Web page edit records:

[Start of Attachment]

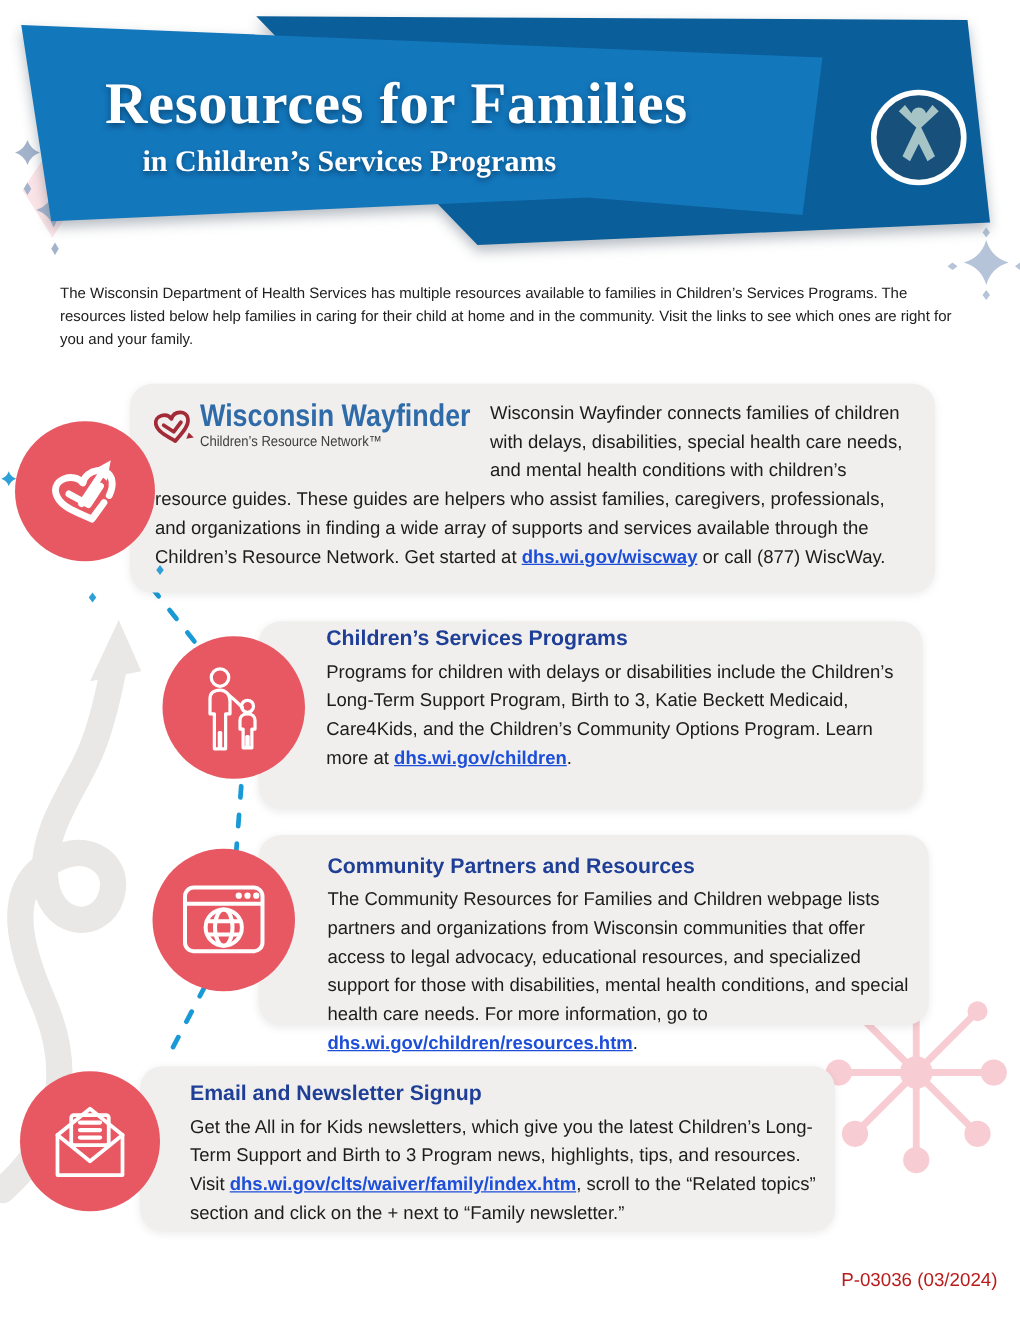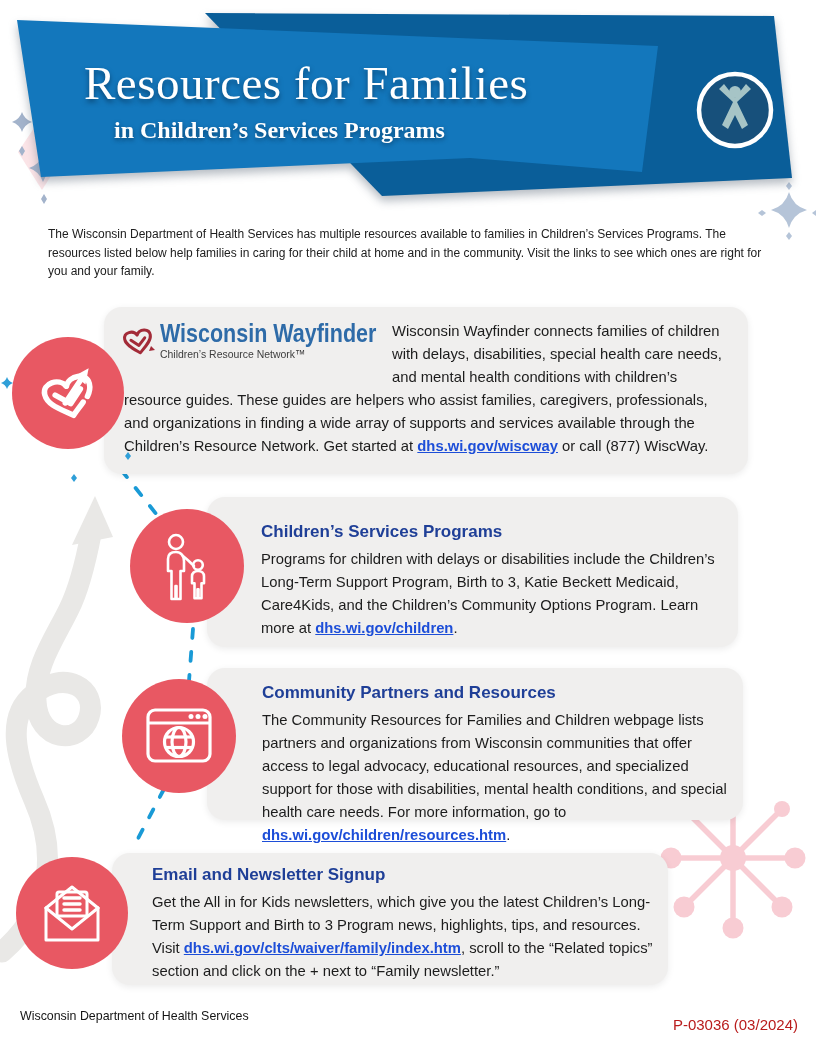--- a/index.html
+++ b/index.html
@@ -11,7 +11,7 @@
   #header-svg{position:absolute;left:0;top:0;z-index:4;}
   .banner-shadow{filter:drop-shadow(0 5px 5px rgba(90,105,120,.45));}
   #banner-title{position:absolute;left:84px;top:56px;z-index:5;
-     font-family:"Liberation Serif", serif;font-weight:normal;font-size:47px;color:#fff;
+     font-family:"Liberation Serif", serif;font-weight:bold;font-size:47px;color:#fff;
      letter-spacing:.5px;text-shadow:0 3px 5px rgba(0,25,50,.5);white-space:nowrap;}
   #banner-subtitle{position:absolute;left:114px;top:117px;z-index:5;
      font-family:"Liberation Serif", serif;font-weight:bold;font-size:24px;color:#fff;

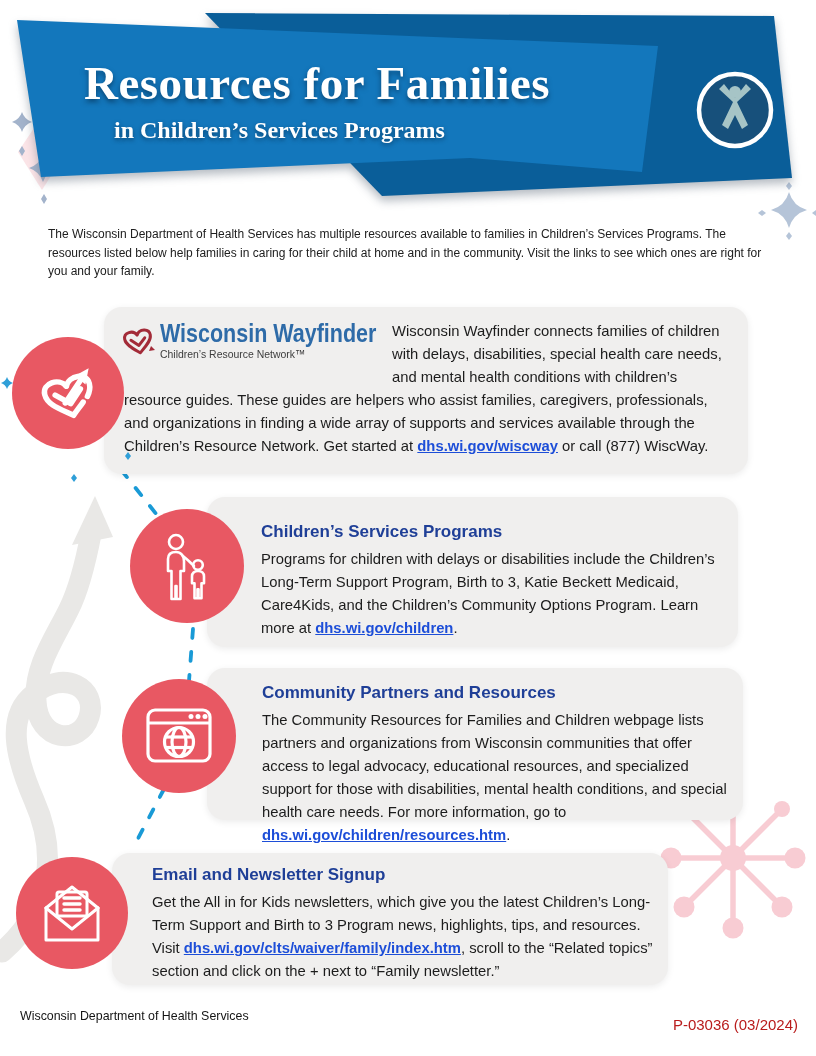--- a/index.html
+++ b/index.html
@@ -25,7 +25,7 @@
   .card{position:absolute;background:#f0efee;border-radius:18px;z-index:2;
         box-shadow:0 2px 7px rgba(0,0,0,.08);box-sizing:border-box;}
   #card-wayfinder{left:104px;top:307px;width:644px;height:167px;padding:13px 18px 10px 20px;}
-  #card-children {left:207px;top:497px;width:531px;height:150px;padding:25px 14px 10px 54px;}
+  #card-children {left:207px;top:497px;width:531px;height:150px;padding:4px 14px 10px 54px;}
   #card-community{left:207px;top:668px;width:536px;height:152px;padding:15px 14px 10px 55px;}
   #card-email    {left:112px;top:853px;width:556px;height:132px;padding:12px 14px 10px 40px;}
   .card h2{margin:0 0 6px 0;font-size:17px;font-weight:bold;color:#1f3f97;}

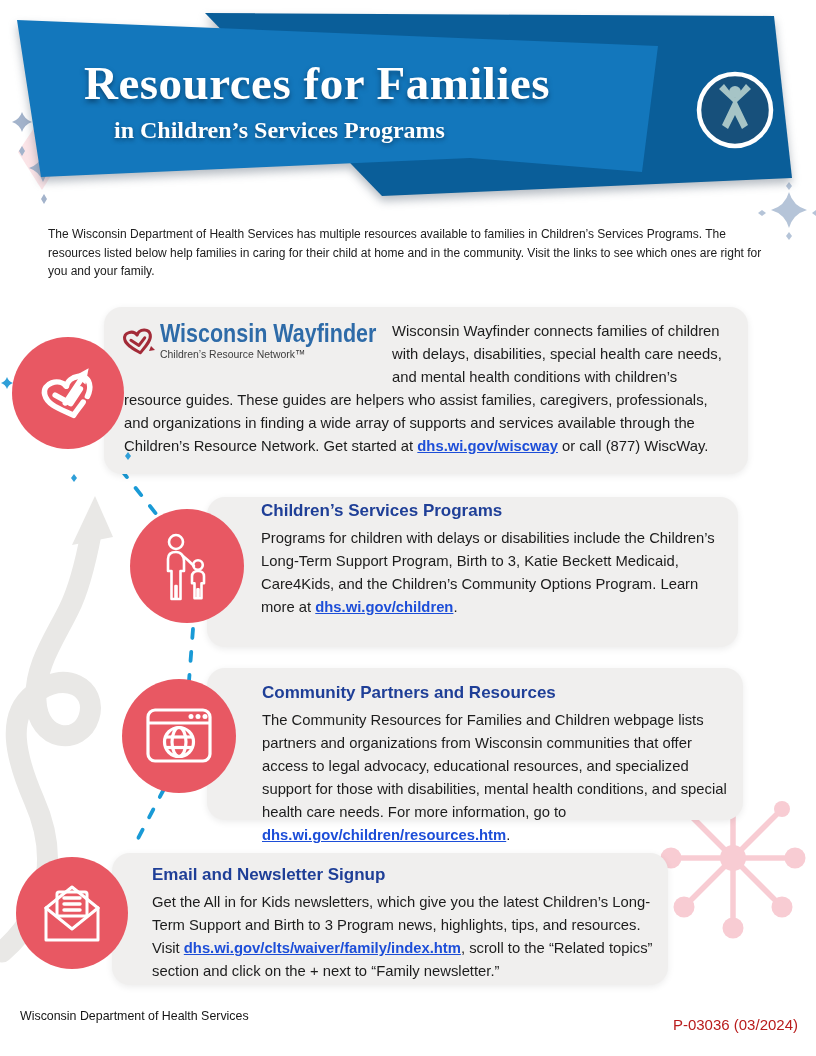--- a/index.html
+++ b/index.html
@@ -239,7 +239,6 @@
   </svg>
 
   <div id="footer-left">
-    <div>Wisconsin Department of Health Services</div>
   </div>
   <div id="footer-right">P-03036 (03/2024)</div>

[End of Attachment]

-- Directions --
Starting at the line that contains "-239,7 +239,6 @@", write out every line through the end of the entries, exactly and with nothing added.

-- Answer for this exercise --
@@ -239,7 +239,6 @@
   </svg>
 
   <div id="footer-left">
-    <div>Wisconsin Department of Health Services</div>
   </div>
   <div id="footer-right">P-03036 (03/2024)</div>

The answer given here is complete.